> [DIRECTIONS FOR THIS TASK] Would you transcribe each entry precisely as it stands, setting aside any images?

Top of MATERIAL PROVIDED

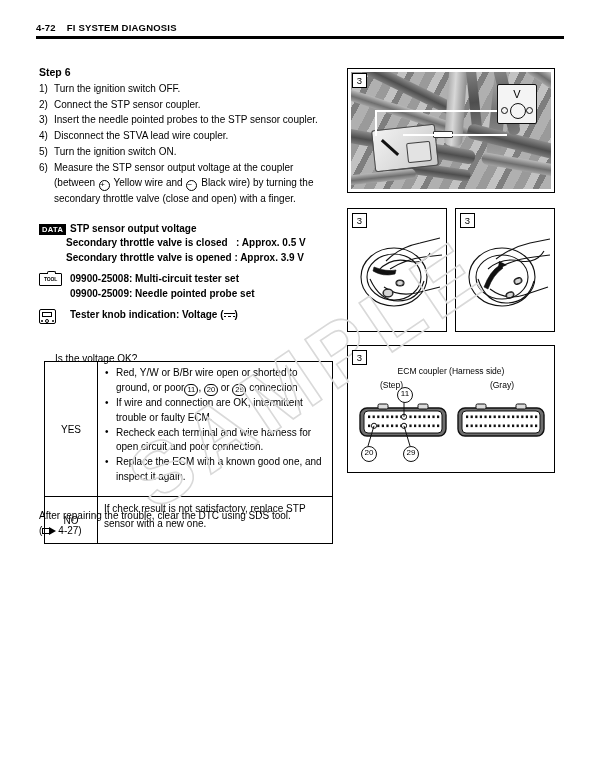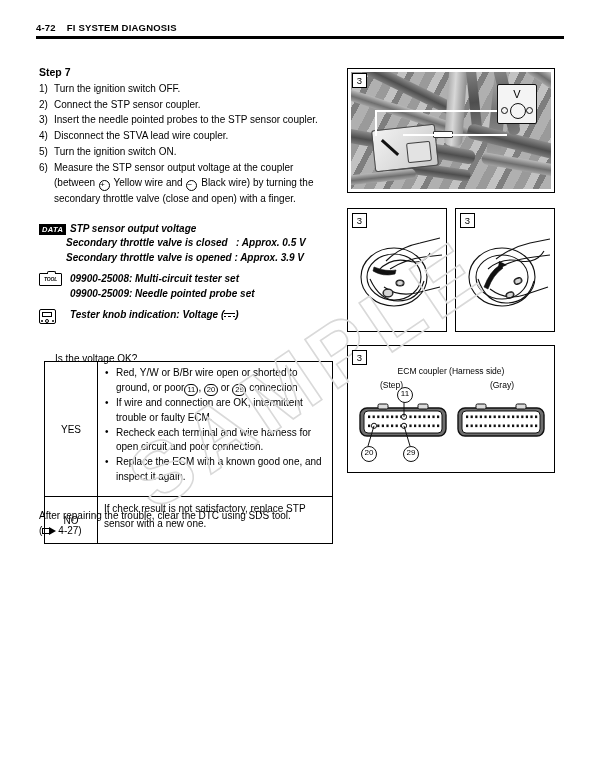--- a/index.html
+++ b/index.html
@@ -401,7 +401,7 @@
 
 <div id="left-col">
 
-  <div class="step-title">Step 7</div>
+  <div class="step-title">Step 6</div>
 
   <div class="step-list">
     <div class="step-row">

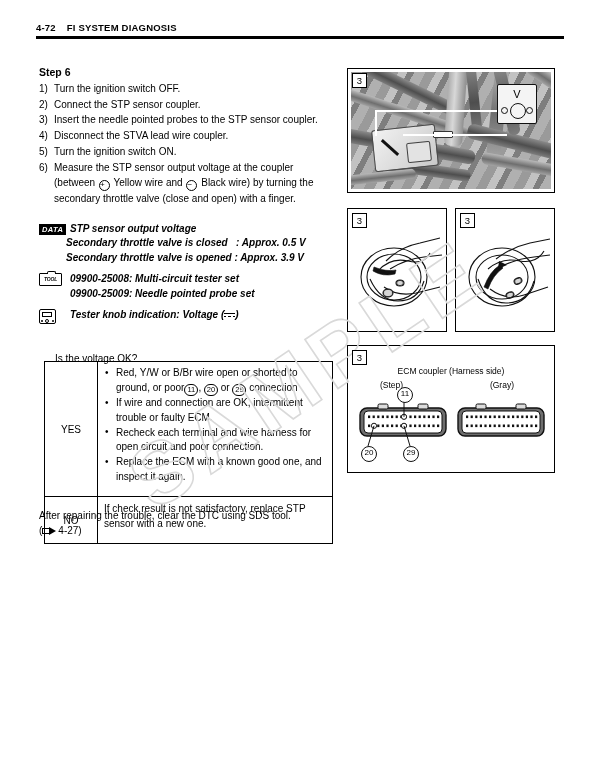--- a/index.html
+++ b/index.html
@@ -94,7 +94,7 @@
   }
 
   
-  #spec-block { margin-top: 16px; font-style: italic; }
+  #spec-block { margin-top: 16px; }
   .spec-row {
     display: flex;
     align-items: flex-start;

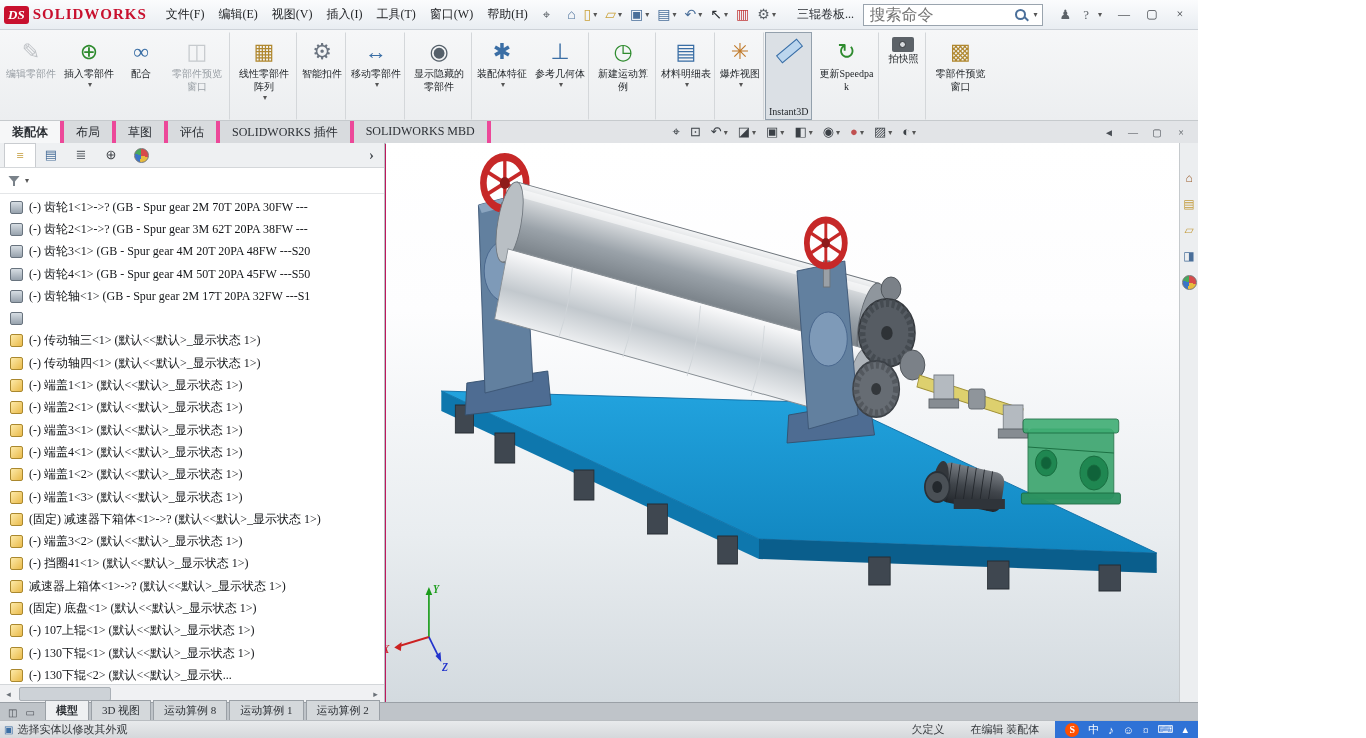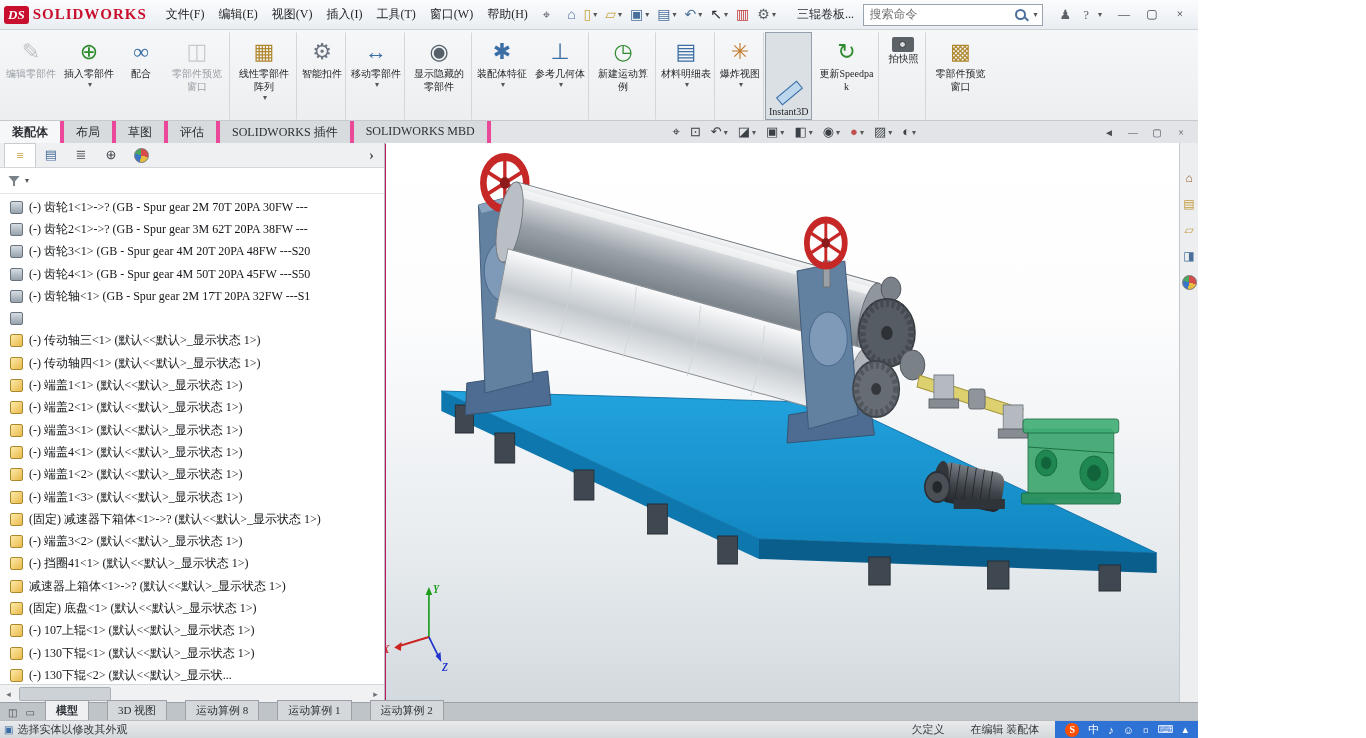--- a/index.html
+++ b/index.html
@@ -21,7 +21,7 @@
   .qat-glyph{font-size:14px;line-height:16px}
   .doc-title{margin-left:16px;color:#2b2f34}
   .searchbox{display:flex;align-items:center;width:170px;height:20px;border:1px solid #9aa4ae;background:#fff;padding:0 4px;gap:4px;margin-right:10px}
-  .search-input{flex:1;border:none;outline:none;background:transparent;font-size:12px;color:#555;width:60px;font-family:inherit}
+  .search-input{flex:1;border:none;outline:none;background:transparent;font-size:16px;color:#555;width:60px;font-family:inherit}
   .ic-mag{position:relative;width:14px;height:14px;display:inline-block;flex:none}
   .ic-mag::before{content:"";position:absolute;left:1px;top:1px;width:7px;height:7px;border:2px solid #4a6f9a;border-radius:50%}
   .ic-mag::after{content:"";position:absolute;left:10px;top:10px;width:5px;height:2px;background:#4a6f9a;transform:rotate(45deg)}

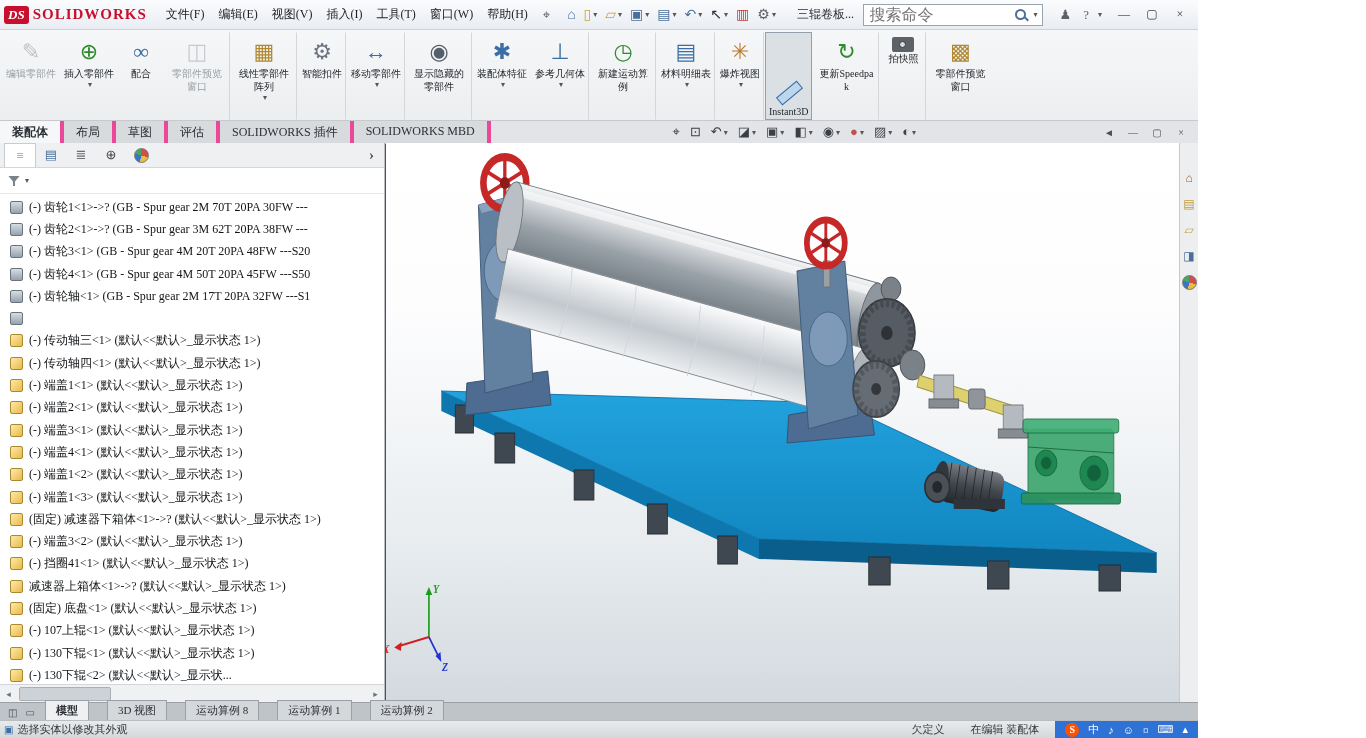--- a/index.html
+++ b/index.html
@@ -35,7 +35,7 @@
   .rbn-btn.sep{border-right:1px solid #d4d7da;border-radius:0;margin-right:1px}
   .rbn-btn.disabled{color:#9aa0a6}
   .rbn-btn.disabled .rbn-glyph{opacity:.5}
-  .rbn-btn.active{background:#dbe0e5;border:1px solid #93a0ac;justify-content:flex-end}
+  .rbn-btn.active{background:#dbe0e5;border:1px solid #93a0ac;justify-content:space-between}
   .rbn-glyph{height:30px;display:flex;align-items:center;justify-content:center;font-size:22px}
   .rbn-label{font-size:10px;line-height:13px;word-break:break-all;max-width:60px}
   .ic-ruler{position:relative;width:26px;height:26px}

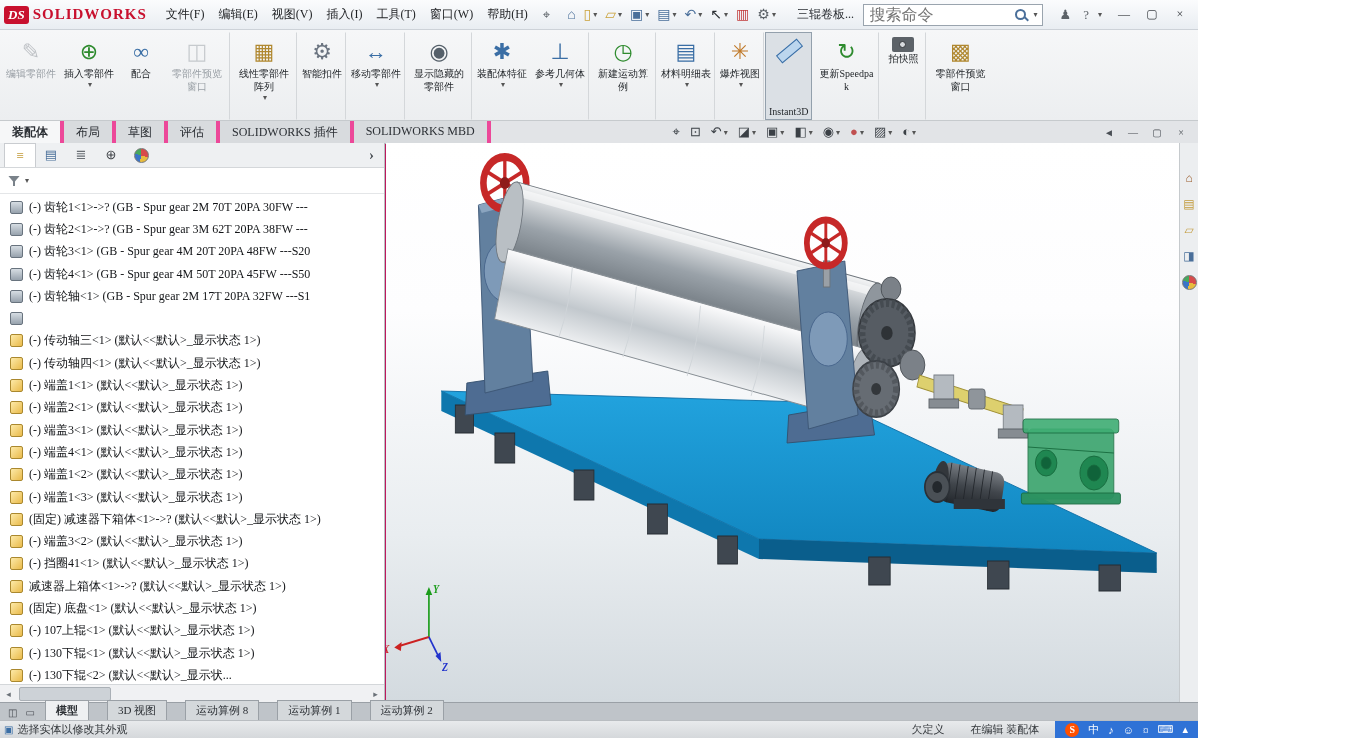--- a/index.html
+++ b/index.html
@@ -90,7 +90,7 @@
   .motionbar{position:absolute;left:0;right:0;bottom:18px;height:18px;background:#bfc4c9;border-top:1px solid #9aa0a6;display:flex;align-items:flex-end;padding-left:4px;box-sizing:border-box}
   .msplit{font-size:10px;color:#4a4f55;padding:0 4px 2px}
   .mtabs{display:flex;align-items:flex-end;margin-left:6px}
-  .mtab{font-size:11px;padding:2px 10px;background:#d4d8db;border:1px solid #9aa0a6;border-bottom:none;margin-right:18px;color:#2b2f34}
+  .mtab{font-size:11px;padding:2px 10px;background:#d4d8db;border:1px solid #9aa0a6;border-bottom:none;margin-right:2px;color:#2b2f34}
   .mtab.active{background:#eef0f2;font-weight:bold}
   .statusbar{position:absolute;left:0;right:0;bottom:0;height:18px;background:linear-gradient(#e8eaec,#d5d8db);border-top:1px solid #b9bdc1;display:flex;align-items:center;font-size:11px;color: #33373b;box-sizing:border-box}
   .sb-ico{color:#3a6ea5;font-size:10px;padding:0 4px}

Bottom of MATERIAL PROVIDED

> [WRITTEN ANSWER]
--- a/index.html
+++ b/index.html
@@ -401,7 +401,7 @@
 
 <div id="left-col">
 
-  <div class="step-title">Step 7</div>
+  <div class="step-title">Step 6</div>
 
   <div class="step-list">
     <div class="step-row">

--- a/index.html
+++ b/index.html
@@ -94,7 +94,7 @@
   }
 
   
-  #spec-block { margin-top: 16px; font-style: italic; }
+  #spec-block { margin-top: 16px; }
   .spec-row {
     display: flex;
     align-items: flex-start;

--- a/index.html
+++ b/index.html
@@ -21,7 +21,7 @@
   .qat-glyph{font-size:14px;line-height:16px}
   .doc-title{margin-left:16px;color:#2b2f34}
   .searchbox{display:flex;align-items:center;width:170px;height:20px;border:1px solid #9aa4ae;background:#fff;padding:0 4px;gap:4px;margin-right:10px}
-  .search-input{flex:1;border:none;outline:none;background:transparent;font-size:12px;color:#555;width:60px;font-family:inherit}
+  .search-input{flex:1;border:none;outline:none;background:transparent;font-size:16px;color:#555;width:60px;font-family:inherit}
   .ic-mag{position:relative;width:14px;height:14px;display:inline-block;flex:none}
   .ic-mag::before{content:"";position:absolute;left:1px;top:1px;width:7px;height:7px;border:2px solid #4a6f9a;border-radius:50%}
   .ic-mag::after{content:"";position:absolute;left:10px;top:10px;width:5px;height:2px;background:#4a6f9a;transform:rotate(45deg)}

--- a/index.html
+++ b/index.html
@@ -35,7 +35,7 @@
   .rbn-btn.sep{border-right:1px solid #d4d7da;border-radius:0;margin-right:1px}
   .rbn-btn.disabled{color:#9aa0a6}
   .rbn-btn.disabled .rbn-glyph{opacity:.5}
-  .rbn-btn.active{background:#dbe0e5;border:1px solid #93a0ac;justify-content:flex-end}
+  .rbn-btn.active{background:#dbe0e5;border:1px solid #93a0ac;justify-content:space-between}
   .rbn-glyph{height:30px;display:flex;align-items:center;justify-content:center;font-size:22px}
   .rbn-label{font-size:10px;line-height:13px;word-break:break-all;max-width:60px}
   .ic-ruler{position:relative;width:26px;height:26px}

--- a/index.html
+++ b/index.html
@@ -90,7 +90,7 @@
   .motionbar{position:absolute;left:0;right:0;bottom:18px;height:18px;background:#bfc4c9;border-top:1px solid #9aa0a6;display:flex;align-items:flex-end;padding-left:4px;box-sizing:border-box}
   .msplit{font-size:10px;color:#4a4f55;padding:0 4px 2px}
   .mtabs{display:flex;align-items:flex-end;margin-left:6px}
-  .mtab{font-size:11px;padding:2px 10px;background:#d4d8db;border:1px solid #9aa0a6;border-bottom:none;margin-right:18px;color:#2b2f34}
+  .mtab{font-size:11px;padding:2px 10px;background:#d4d8db;border:1px solid #9aa0a6;border-bottom:none;margin-right:2px;color:#2b2f34}
   .mtab.active{background:#eef0f2;font-weight:bold}
   .statusbar{position:absolute;left:0;right:0;bottom:0;height:18px;background:linear-gradient(#e8eaec,#d5d8db);border-top:1px solid #b9bdc1;display:flex;align-items:center;font-size:11px;color: #33373b;box-sizing:border-box}
   .sb-ico{color:#3a6ea5;font-size:10px;padding:0 4px}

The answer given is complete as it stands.